In the last fifteen years, the number of studies indicating the relation between CRS and GER is increasing, from proving the presence of H. pylori on aspirates and sinus biopsies to pH-metric evidence of increased acidity and pepsin in epipharynx and nasal cavities in some patients with GER.
As overall, there are three hypotheses for presence of H. pylori in sinonasal mucosa:
1. Sinonasal mucosa is the primary source for H. pylori.
2. Oro-nasal reflux transits H. pylori to the nose and middle ear.
3. Gastro-esophageal acidic reflux transport H. pylori to sinonasal area.

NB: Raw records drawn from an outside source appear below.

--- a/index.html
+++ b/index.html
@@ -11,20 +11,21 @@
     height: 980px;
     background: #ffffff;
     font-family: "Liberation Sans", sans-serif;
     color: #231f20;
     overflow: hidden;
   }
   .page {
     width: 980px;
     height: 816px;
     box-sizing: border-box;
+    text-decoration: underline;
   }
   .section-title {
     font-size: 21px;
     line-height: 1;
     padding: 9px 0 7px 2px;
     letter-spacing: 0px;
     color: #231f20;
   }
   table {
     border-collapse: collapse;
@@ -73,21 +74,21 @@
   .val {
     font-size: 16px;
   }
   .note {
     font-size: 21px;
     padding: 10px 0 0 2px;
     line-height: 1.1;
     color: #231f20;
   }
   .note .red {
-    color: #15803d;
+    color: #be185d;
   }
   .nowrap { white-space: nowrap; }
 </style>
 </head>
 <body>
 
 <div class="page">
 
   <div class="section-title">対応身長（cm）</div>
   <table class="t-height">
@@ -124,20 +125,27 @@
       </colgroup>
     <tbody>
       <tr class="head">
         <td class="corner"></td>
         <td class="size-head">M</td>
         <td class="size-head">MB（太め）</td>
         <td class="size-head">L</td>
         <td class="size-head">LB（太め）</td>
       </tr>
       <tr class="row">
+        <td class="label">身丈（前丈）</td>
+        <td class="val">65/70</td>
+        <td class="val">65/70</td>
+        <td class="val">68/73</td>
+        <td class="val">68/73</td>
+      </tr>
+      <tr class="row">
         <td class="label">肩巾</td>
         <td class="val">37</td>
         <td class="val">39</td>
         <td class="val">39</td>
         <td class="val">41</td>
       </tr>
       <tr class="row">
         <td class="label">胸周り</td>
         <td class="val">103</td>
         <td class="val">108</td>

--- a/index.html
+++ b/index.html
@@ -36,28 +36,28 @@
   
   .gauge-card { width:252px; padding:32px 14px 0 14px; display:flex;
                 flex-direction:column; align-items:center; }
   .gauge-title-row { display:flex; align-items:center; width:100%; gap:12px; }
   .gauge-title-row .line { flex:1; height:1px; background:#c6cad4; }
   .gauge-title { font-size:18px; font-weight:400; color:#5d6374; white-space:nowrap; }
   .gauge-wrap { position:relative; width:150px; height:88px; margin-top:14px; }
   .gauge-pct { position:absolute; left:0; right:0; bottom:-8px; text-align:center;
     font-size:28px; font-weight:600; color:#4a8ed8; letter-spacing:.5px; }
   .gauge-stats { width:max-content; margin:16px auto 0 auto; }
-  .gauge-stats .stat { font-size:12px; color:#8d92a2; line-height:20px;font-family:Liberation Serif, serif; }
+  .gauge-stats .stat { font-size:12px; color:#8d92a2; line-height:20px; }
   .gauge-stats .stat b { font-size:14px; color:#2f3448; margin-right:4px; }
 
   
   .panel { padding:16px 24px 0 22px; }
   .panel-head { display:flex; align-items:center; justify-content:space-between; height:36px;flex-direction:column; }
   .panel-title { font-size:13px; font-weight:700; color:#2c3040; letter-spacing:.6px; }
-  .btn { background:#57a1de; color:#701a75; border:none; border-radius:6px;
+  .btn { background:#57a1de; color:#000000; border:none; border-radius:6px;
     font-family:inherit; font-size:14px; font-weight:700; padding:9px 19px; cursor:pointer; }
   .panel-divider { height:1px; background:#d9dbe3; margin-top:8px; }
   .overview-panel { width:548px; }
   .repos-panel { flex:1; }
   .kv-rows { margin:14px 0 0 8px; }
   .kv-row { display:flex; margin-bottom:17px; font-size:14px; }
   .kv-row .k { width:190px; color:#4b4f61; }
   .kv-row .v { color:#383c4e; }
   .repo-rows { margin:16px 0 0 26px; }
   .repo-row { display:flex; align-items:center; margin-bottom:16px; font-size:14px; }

There are two possible explanations for why H. pylori has been discovered in the effusion of the middle ear. The first: is that the tonsil, adenoid, and the nasal mucosa act as a storage place for H. pylori. Since the tonsil, adenoid, nasal canal, and Eustachian tube are anatomically close, this can allow for the H. pylori to spread directly.
The second possibility is due to GER, since the gastric fluid can affect the middle ear through the Eustachian tube and the H. pylori that is mixed in with the gastric fluid can then be detected in the middle ear. The gastric fluid can cause inflammation and edema of the mucosa of the Eustachian tube and the bacteria in the nasal cavity can easily enter the middle ear through the Eustachian tube.
Recurrent headache secondary to H. pylori infection has been postulated to be the result of systemic vasospastic effects of pro-inflammatory substances released from infected gastric mucosa.
Several studies concluded that H. pylori should be examined in migranous patients and eradication of the infection may be helpful for the treatment of the disease.
H. pylori has been detected in the oral cavity samples from supragingival plaque, dental plaque and saliva by polymerase chain reaction. And therefore it has a role in recurrent aphthous stomatitis and chronic periodontitis.
More recently, it has also been suggested that adenotonsillar tissues may act as a reservoir for H. pylori, there by several studies evaluated the presence of H. pylori in adenoid and tonsil specimens, and concluded that these result suggest that H. pylori associated with the development of adenotonsillar hypertrophy and chronic nonspecific pharyngitis.
H. pylori eradication was found to decrease globus symptoms, halitosis disappeared with eradication treatment of H. pylori in adult patients with H. pylori infection.
Several studies have been performed to evaluate the association between H. pylori and laryngeal cancer. Some studies have shown that H. pylori is as an etiologic factor for laryngeal carcinoma
Some other studies have investigated the protective effect of H. pylori against laryngeal cancer.
Triple treatment including a proton-pump inhibitor (PPI) and clarithromycin, combined with either amoxicillin or metronidazole, has been recommended for treatment of H. pylori infection.